В гигантском помещении хранится больше предметов Этичного искусства, нежели в любом другом музее. Любопытно, что в XVI веке здание предназначалось для кавалерийских казарм. В музее находятся все известные сокровища Фарнезе — фарнезский бык, Геркулес, Флора фарнезская чаша, принадлежавшая когда-то Лоренцо Великолепному, — а также тысячи менее известных статуй из бронзы и мрамора. Есть залы, полные серебра, золота, драгоценностей; комнаты с фресками работы великих, но неизвестных художников. Я обратил внимание на отделы с медицинскими инструментами — зондами, хирургическими щипцами, имеющими современную форму; в других залах много красивой кухонной посуды — горшков, сковородок, а также обуглившихся фруктов, хлеба и мяса, хрупких и черных. 24 августа 79 года они были свежими, их приготовлялись съесть, но Везувий нарушил планы, уничтожив Помпеи и Геркуланум.

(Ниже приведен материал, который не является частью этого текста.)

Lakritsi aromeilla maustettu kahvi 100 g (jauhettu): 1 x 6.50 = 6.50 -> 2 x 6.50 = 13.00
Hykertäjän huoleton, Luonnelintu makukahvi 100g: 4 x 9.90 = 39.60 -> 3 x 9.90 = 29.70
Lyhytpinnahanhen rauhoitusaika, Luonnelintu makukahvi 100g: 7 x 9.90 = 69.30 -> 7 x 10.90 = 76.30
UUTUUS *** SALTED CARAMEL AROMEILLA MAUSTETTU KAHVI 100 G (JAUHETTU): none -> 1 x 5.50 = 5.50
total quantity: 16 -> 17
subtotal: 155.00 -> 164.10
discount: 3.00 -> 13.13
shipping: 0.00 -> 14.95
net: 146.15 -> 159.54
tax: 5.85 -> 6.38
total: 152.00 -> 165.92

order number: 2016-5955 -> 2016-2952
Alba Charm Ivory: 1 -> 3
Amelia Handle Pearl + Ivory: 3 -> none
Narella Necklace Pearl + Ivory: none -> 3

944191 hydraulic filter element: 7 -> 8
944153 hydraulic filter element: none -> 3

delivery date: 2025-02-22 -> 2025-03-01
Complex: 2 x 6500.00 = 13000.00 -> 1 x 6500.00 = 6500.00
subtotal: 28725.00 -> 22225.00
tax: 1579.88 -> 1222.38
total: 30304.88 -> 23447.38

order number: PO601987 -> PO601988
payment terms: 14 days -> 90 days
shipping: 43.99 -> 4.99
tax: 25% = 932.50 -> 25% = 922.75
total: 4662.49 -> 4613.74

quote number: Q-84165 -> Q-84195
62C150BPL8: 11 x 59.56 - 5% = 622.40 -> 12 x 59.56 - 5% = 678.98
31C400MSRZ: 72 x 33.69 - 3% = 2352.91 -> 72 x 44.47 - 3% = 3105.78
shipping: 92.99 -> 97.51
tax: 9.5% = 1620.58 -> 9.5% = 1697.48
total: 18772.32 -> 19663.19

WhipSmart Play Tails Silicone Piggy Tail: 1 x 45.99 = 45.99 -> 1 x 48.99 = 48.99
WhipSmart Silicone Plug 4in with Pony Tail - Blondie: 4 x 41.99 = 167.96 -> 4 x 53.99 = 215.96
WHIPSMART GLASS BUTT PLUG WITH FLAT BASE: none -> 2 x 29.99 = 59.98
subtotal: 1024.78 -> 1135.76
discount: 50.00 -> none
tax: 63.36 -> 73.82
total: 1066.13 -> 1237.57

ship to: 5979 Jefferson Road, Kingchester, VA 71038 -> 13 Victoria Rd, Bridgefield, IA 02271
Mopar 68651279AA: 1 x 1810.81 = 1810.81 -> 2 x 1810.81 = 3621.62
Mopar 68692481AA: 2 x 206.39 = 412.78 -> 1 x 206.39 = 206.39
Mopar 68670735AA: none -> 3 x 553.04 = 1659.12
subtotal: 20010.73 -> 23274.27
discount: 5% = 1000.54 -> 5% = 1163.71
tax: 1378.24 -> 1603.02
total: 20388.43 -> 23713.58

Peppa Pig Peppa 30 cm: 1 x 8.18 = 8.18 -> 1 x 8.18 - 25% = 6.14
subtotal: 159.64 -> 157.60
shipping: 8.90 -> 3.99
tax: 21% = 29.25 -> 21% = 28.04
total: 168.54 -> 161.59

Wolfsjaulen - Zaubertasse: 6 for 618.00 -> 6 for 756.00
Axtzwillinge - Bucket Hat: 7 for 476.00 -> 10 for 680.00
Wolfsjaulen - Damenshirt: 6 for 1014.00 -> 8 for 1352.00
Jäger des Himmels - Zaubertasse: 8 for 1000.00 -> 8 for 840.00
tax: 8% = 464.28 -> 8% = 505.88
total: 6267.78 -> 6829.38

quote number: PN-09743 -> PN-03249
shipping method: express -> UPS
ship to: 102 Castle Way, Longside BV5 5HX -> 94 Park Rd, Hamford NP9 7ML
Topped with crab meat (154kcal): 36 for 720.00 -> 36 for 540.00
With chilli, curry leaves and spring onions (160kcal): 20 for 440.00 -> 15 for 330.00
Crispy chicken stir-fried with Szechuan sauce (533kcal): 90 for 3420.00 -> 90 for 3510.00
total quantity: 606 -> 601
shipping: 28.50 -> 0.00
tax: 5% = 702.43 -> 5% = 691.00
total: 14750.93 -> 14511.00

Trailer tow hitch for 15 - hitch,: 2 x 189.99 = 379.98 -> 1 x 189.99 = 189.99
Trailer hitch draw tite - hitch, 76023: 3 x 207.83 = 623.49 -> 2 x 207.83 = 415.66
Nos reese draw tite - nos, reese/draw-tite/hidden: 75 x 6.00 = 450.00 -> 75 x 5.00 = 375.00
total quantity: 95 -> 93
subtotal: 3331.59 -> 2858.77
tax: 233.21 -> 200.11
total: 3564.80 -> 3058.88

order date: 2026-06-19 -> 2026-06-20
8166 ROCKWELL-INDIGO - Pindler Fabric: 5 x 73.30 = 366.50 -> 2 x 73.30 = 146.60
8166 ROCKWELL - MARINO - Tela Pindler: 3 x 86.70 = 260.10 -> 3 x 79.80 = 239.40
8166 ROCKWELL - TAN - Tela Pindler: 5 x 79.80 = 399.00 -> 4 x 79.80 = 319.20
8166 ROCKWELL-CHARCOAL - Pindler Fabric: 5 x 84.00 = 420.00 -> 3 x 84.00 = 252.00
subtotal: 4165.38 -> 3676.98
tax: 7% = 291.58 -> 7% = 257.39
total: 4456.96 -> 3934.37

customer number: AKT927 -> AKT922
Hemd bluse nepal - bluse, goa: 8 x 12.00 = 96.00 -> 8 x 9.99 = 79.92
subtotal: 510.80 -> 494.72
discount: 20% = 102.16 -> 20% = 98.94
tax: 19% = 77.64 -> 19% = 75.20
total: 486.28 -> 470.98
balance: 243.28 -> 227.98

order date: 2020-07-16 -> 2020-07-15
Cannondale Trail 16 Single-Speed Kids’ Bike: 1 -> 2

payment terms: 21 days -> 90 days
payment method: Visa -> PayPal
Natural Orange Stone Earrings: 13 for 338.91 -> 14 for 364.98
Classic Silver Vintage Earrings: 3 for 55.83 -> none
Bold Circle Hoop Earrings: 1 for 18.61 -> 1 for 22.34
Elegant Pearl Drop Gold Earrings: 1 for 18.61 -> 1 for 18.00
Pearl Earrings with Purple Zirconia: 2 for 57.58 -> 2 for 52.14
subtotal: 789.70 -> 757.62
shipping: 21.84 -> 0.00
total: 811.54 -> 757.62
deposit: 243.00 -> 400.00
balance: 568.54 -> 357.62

Жаль, что некоторые организаторы поездок по Европе превращают эти мероприятия скорее в историю передвижения, чем в настоящее путешествие. Гиды ведут группы в Помпеи, а Национальный музей пропускают. Не знаю места, которое давало бы чувство большей связи с классическим прошлым. Здесь находится античный «Танцующий фавн» из Зала фавна в Помпеях, а также фрагмент прекрасного мозаичного пола из того же здания. Мозаика запечатлела Александра Великого и Дария в пылу битвы. В соседнем зале лучшая из всех существующих — статуя Дианы Эфесской. Фантастическая фигура, заключенная в панцирь из символов. Из ее торса выпирают выпуклости, которые, согласно аннотации, называются женскими грудями. Я считаю, что это — орнамент из пчел. Пчела была символом Дианы Эфесской, ее изображали и на монетах. Богиня считалась королевой пчел. Устройство храма Дианы отражало жизнь пчелиного улья.
Я часто возвращался в музей и каждый раз находил нечто новое, достойное восхищения. Какими интересными казались мне гладко выбритые римские лица сенаторов периода правления Августа! Они напоминали викторианцев. Вряд ли найдется хотя бы один из них, кого нельзя было представить себе в палате общин XVIII века. В прошлом столетии, вместе с автором «Трех мушкетеров», назначенным куратором, музей проникся духом комедии. Дюма-отец путешествовал по Средиземноморью, желая поправить расшатанное здоровье. В экипаж его яхты входила очаровательная девушка-матрос в брюках клеш и аккуратном жакете. Дюма снабжал оружием Гарибальди н попросил в качестве вознаграждения должность куратора музея Бурбонов (так тогда назывался Национальный музей). Настоящей целью Дюма был поиск сокровищ в Помпеях, и должность куратора делала такие поиски легальными. Это назначение возмутило общественность. Тем не менее Дюма занимал эту должность четыре года, после чего вернулся в Париж, к кредиторам и не менее требовательной любовнице.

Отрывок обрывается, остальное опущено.